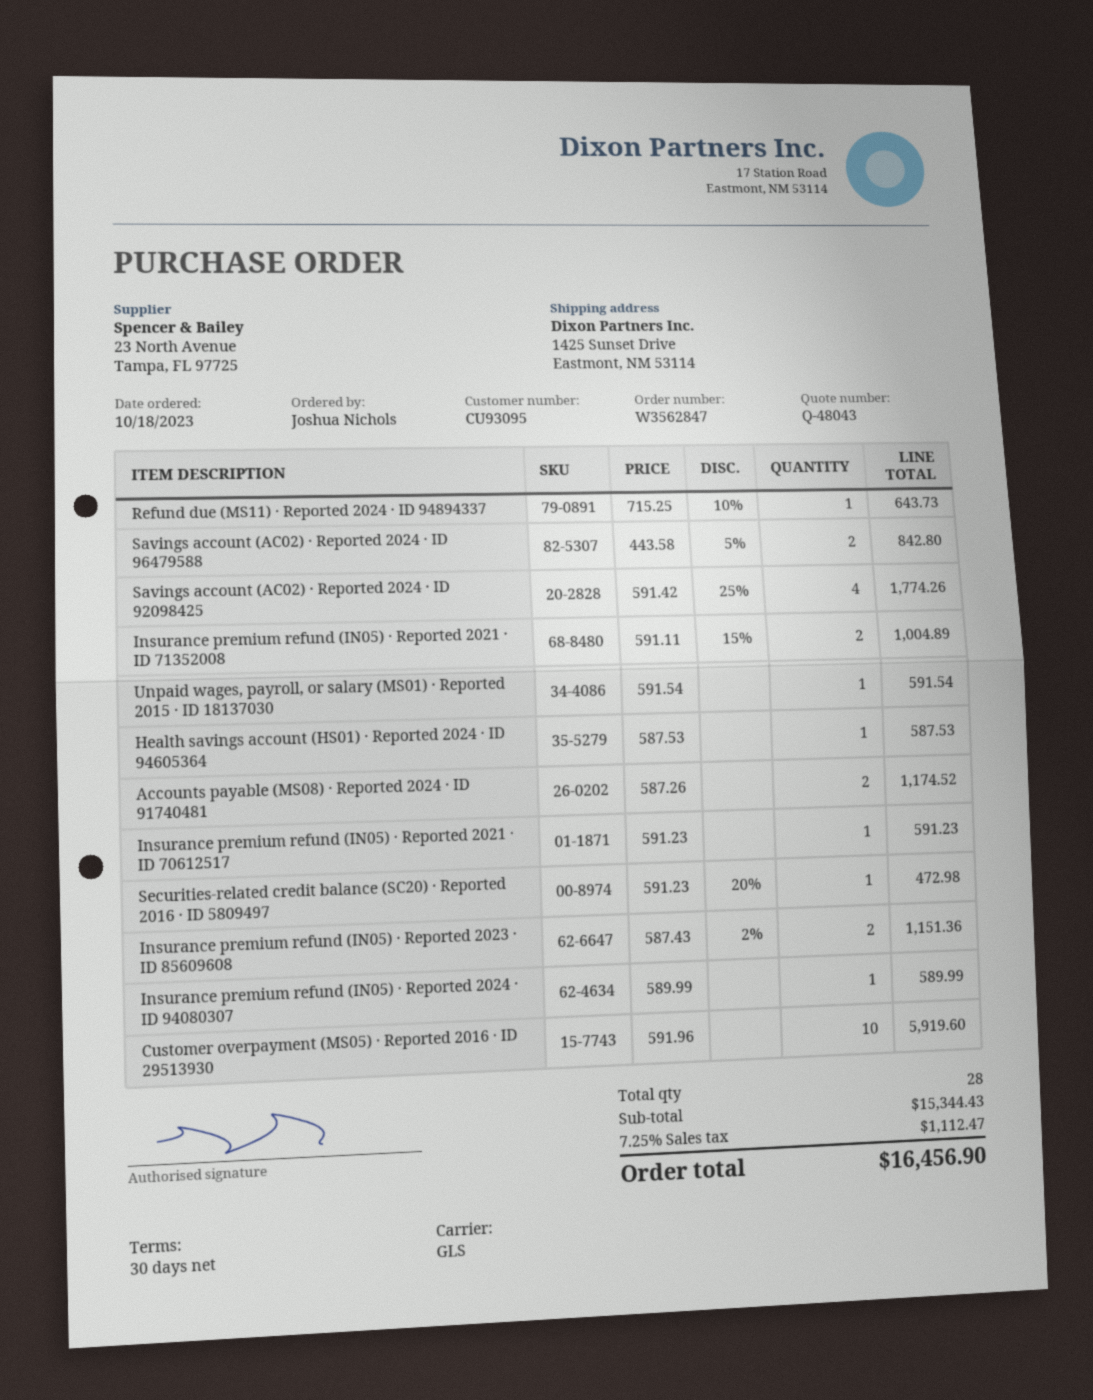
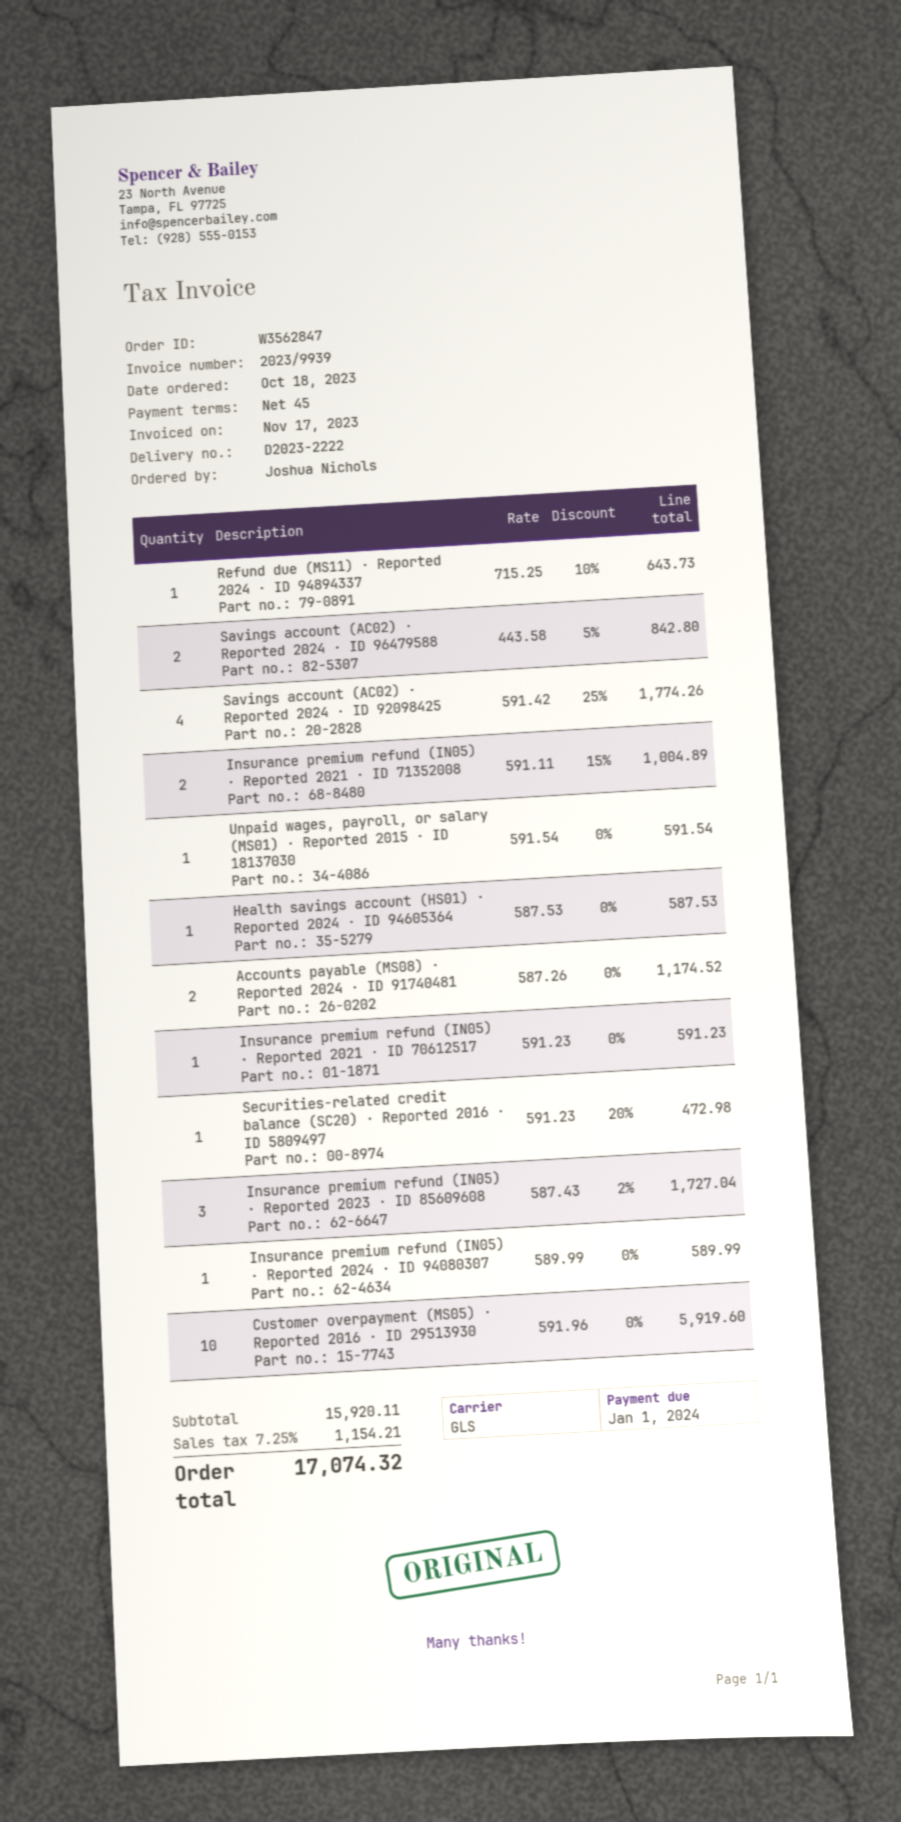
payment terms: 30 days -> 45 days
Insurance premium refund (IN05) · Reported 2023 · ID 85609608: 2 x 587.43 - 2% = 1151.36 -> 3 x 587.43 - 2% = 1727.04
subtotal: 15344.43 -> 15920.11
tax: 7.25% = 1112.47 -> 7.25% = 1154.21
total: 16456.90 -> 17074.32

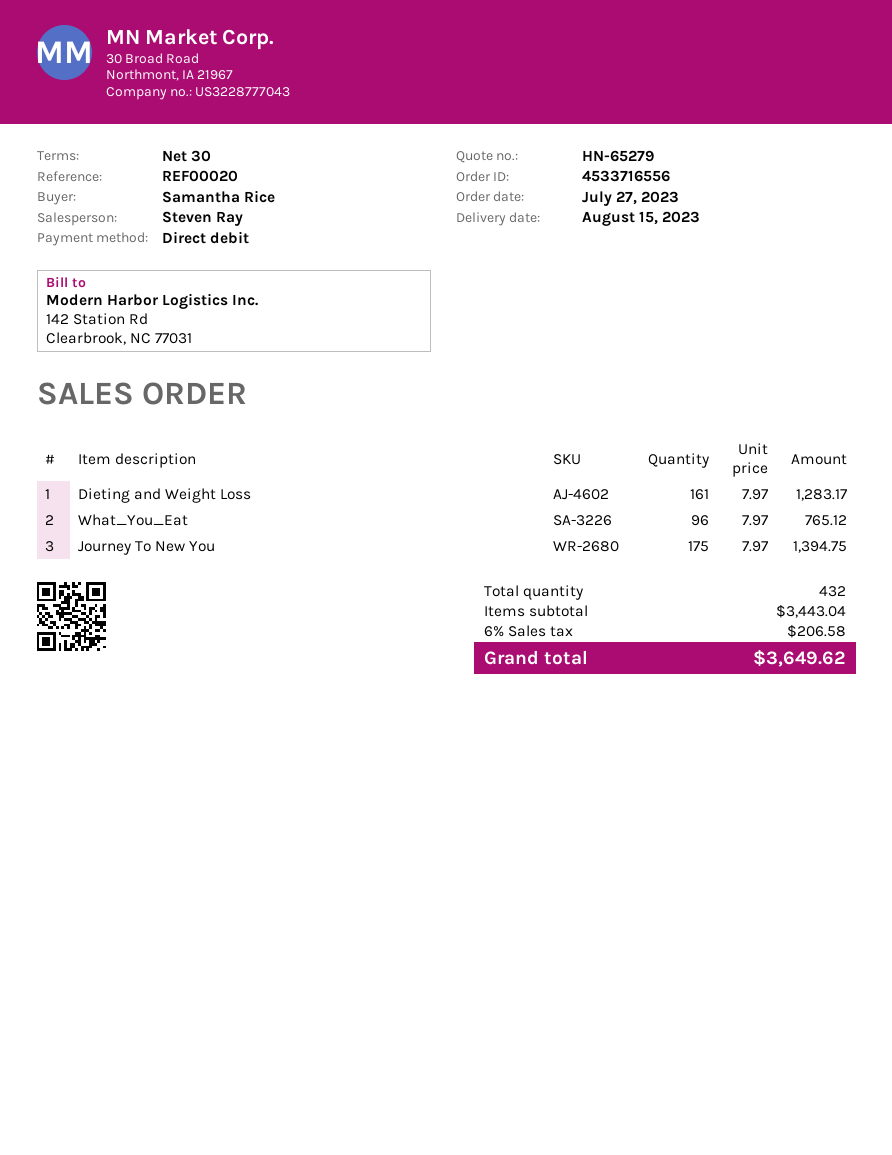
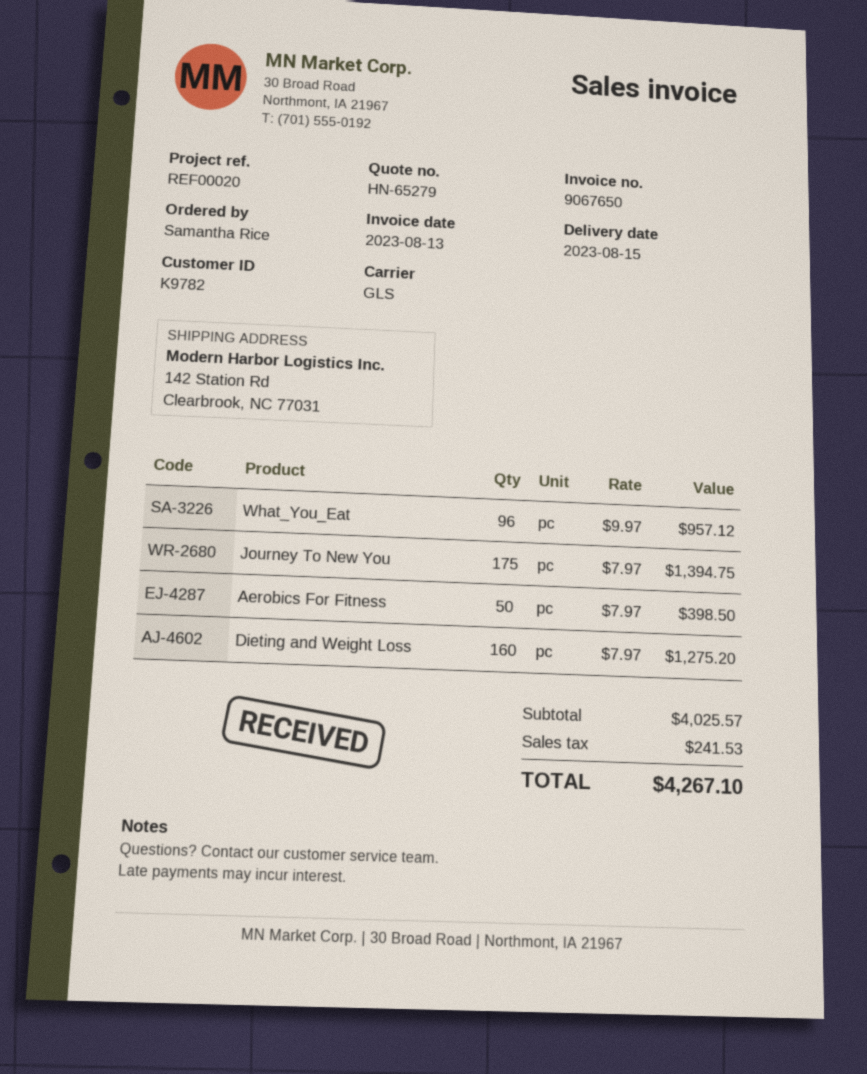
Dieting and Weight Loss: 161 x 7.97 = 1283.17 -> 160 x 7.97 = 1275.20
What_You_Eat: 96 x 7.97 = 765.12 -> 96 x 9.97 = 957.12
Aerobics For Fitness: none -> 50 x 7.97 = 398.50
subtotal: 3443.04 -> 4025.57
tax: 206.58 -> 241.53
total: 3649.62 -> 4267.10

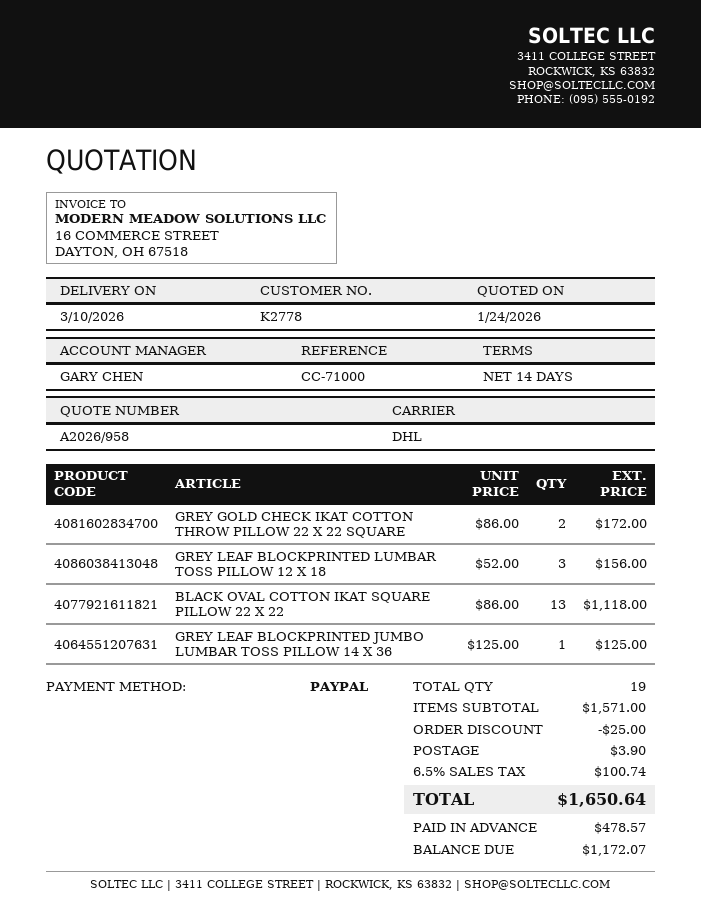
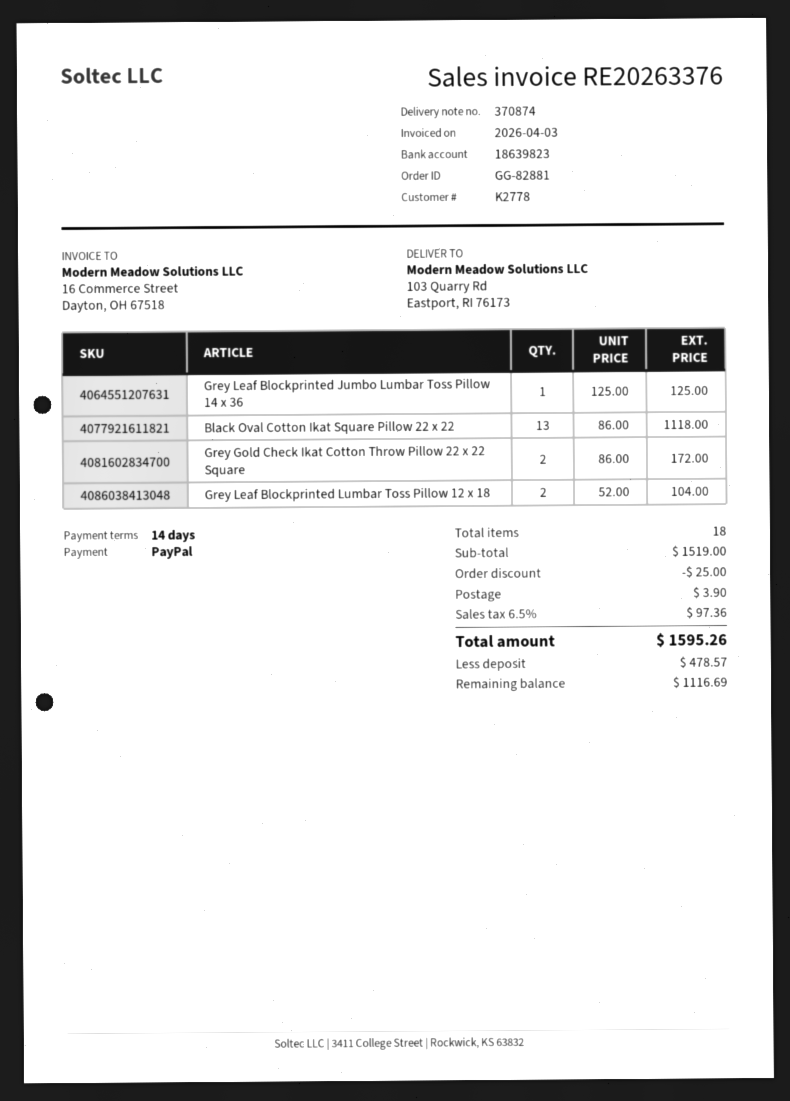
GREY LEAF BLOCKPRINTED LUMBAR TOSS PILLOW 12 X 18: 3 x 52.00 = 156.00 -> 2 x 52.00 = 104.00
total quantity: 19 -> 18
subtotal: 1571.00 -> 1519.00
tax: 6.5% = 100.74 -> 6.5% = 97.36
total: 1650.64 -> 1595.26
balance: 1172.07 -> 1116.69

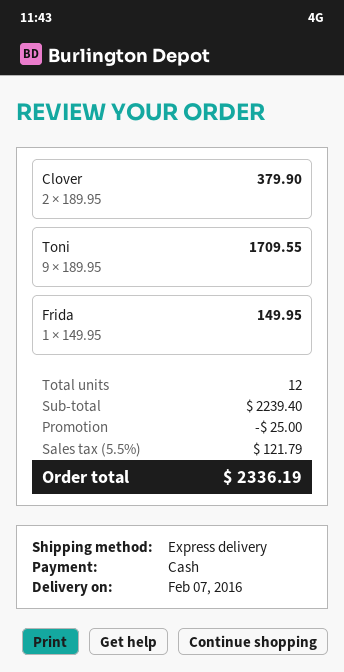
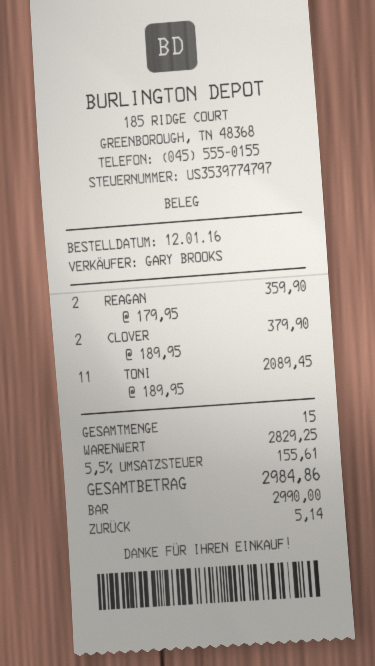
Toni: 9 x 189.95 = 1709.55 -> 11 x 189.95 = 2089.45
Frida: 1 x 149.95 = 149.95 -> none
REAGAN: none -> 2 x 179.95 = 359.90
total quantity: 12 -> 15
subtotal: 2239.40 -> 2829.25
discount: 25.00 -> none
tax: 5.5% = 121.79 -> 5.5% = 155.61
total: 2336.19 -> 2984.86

# Task prompt
Only the lines from the one holding "Insurance premium refund" through the end of the data are to be printed, exactly as they stand and with no pictures.

# Result
Insurance premium refund (IN05) · Reported 2023 · ID 85609608: 2 x 587.43 - 2% = 1151.36 -> 3 x 587.43 - 2% = 1727.04
subtotal: 15344.43 -> 15920.11
tax: 7.25% = 1112.47 -> 7.25% = 1154.21
total: 16456.90 -> 17074.32

Dieting and Weight Loss: 161 x 7.97 = 1283.17 -> 160 x 7.97 = 1275.20
What_You_Eat: 96 x 7.97 = 765.12 -> 96 x 9.97 = 957.12
Aerobics For Fitness: none -> 50 x 7.97 = 398.50
subtotal: 3443.04 -> 4025.57
tax: 206.58 -> 241.53
total: 3649.62 -> 4267.10

GREY LEAF BLOCKPRINTED LUMBAR TOSS PILLOW 12 X 18: 3 x 52.00 = 156.00 -> 2 x 52.00 = 104.00
total quantity: 19 -> 18
subtotal: 1571.00 -> 1519.00
tax: 6.5% = 100.74 -> 6.5% = 97.36
total: 1650.64 -> 1595.26
balance: 1172.07 -> 1116.69

Toni: 9 x 189.95 = 1709.55 -> 11 x 189.95 = 2089.45
Frida: 1 x 149.95 = 149.95 -> none
REAGAN: none -> 2 x 179.95 = 359.90
total quantity: 12 -> 15
subtotal: 2239.40 -> 2829.25
discount: 25.00 -> none
tax: 5.5% = 121.79 -> 5.5% = 155.61
total: 2336.19 -> 2984.86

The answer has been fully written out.